Leaving Foum-Zguid, we leave the tarmac behind and enter the desert. It is made up, our guide Jérôme tells us over the radio, of 80% ground strewn with hard rocks, and for the rest of fields of fixed dunes where only the surface sand is constantly reshaped by the wind—the ergs.
We form a convoy of five off-road vehicles that set out the previous day from Marrakech, 350 km to the north, and now veer southwest toward Lake Iriqui and the Drâa wadi. Eighty kilometers of unpaved track lie ahead of us on the way to Mhamid, their passability uncertain in rainy weather, according to the legend on the Michelin map.
"Make your own track,” the AllMoov brochure—our guide Jérôme Rivière’s independent outfit—also urges. And that is exactly what we are about to do in this area, with no guidance other than a few tire marks or cairns. The weather is beautifully clear in these last days of March.
This is the four-day, three-night format. Jérôme, with 19 Paris–Dakar rallies to his name as a team driver, is also embracing a more ecological approach, now offering non-motorized outings, such as two-wheeled electric scooter excursions, while camel rides remain an option at each stop.
The day before, leaving the capital of southern Morocco, we crossed the Tizi n’Tichka pass at an altitude of 2,260 meters and followed the national road from Ouarzazate through mountains layered with flaking textures. We looked out over deep valleys of clay and sandstone, at the bottom of which palm groves nestled along a still-moist wadi. We then turned south toward Tazenakht and, after a lunch break in Tassietift, reached Foum-Zguid, a town on whose approach the high hills lining the road still displayed harmonious undulations of sedimentary rock strata.


In the late afternoon, we were welcomed at the Bab Rimal hotel with mint tea, of course, and a long lap pool set against a backdrop of rocky ridgelines, while a little farther south, two rising landforms drawing closer together outlined the gateway to the desert. In the morning, a young vendor from the village shared his knowledge of how to tie a cheche—preferably in Berber blue. The headscarf would prove useful not only for covering the head but also the lips, helping to prevent chapping caused by the dry wind, the chergui.
We now pass a military outpost—a square enclosure a few dozen meters across, a Moroccan flag, but no sign of life, a remnant of the buffer zone created during the years of incursions by the Polisario Front. Its presence seems to suggest that we are now on our own.

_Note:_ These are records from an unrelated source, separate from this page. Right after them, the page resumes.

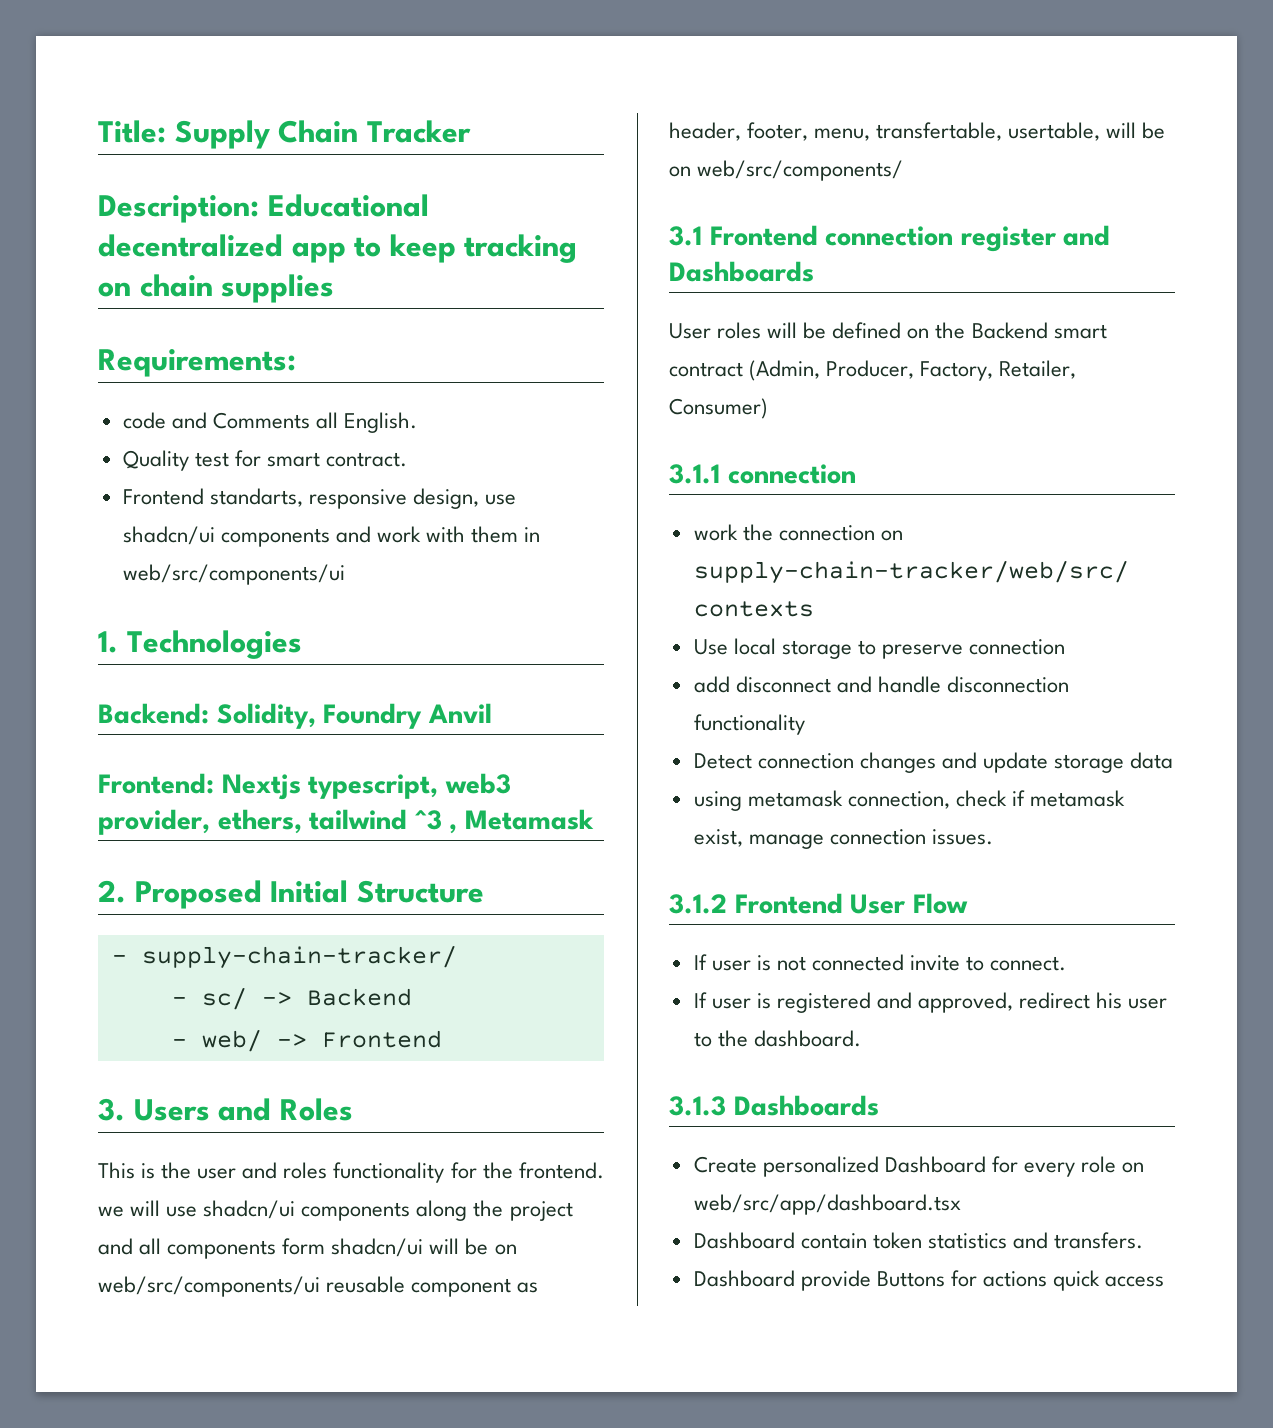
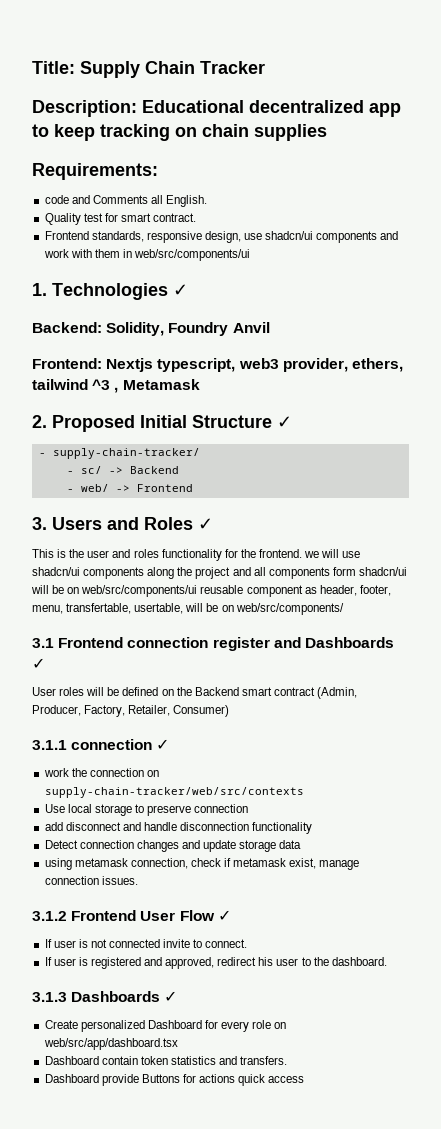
- Frontend standarts, responsive design, use shadcn/ui components and work with them in web/src/components/ui
+ Frontend standards, responsive design, use shadcn/ui components and work with them in web/src/components/ui
- 1. Technologies
+ 1. Technologies ✓
- 2. Proposed Initial Structure
+ 2. Proposed Initial Structure ✓
- 3. Users and Roles
+ 3. Users and Roles ✓
- 3.1 Frontend connection register and Dashboards
+ 3.1 Frontend connection register and Dashboards ✓
- 3.1.1 connection
+ 3.1.1 connection ✓
- 3.1.2 Frontend User Flow
+ 3.1.2 Frontend User Flow ✓
- 3.1.3 Dashboards
+ 3.1.3 Dashboards ✓

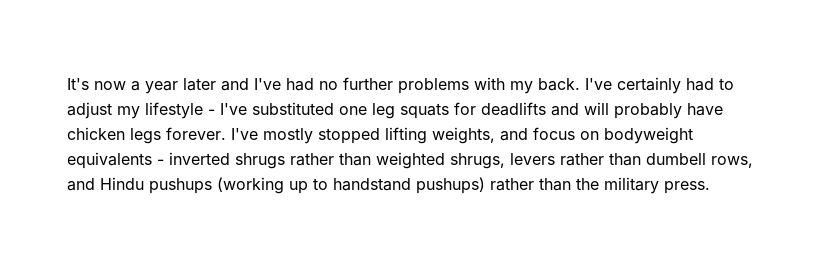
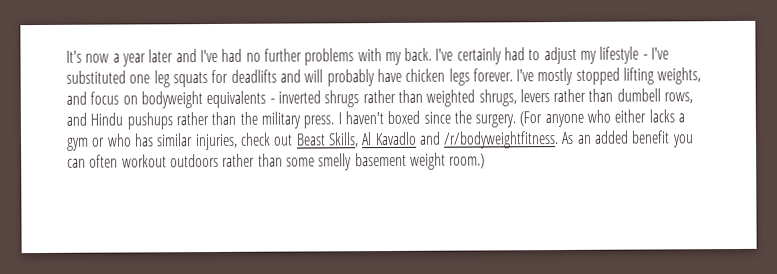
- I've mostly stopped lifting weights, and focus on bodyweight equivalents - inverted shrugs rather than weighted shrugs, levers rather than dumbell rows, and Hindu pushups (working up to handstand pushups) rather than the military press.
+ I've mostly stopped lifting weights, and focus on bodyweight equivalents - inverted shrugs rather than weighted shrugs, levers rather than dumbell rows, and Hindu pushups rather than the military press.
+ I haven't boxed since the surgery. (For anyone who either lacks a gym or who has similar injuries, check out Beast Skills, Al Kavadlo and /r/bodyweightfitness. As an added benefit you can often workout outdoors rather than some smelly basement weight room.)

A sense of unease could then have crept into our group, made up half of long-standing friends from France and half of members of a Spanish-Moroccan family. Yet we place full trust in our guide, whom we have taken to calling “Monsieur Jérôme” at the hotel.
The mud feared by him after the rains that had fallen in previous weeks soon makes its appearance, once we have crossed a makeshift ford. While we had initially moved closer to the hills north of the Djebel Bani, and to the supposedly dry ground at its base, the decision to head south—where the vehicles of another expedition were travelling long, straight tracks—turns out to have been risky. Several 4x4s become bogged down. A tow strap must then be attached to one of the vehicles still on firm ground in order to pull them out one by one in reverse gear and free them from the mire, a brown stretch of terrain we had clearly seen coming but whose lack of consistency we had underestimated.

We have almost covered forty kilometers when we spot, about a hundred meters to the right, a driver who has stepped out of his bogged-down vehicle. He has a cup in his hand.
“We can’t do anything for him,” Jérôme tells us. In fact, the stranded man is not calling for help. He continues to drink, no doubt waiting for assistance from his companions—the Spaniards who had stopped the previous day at the same hotel as we did.

Clumps of shrubs dot the track—tamarisks, acacias whose very long roots seek out underground water. The mud is clayey, forming deposits that time will transform into very fine-grained shale.
The lunch break, halfway through today’s stage, takes place at the foot of the highest dune in Morocco. The most courageous among us will go on foot to measure its height: 93 meters—lower than the Dune of Pilat, yet at a higher altitude above sea level, at 300 meters.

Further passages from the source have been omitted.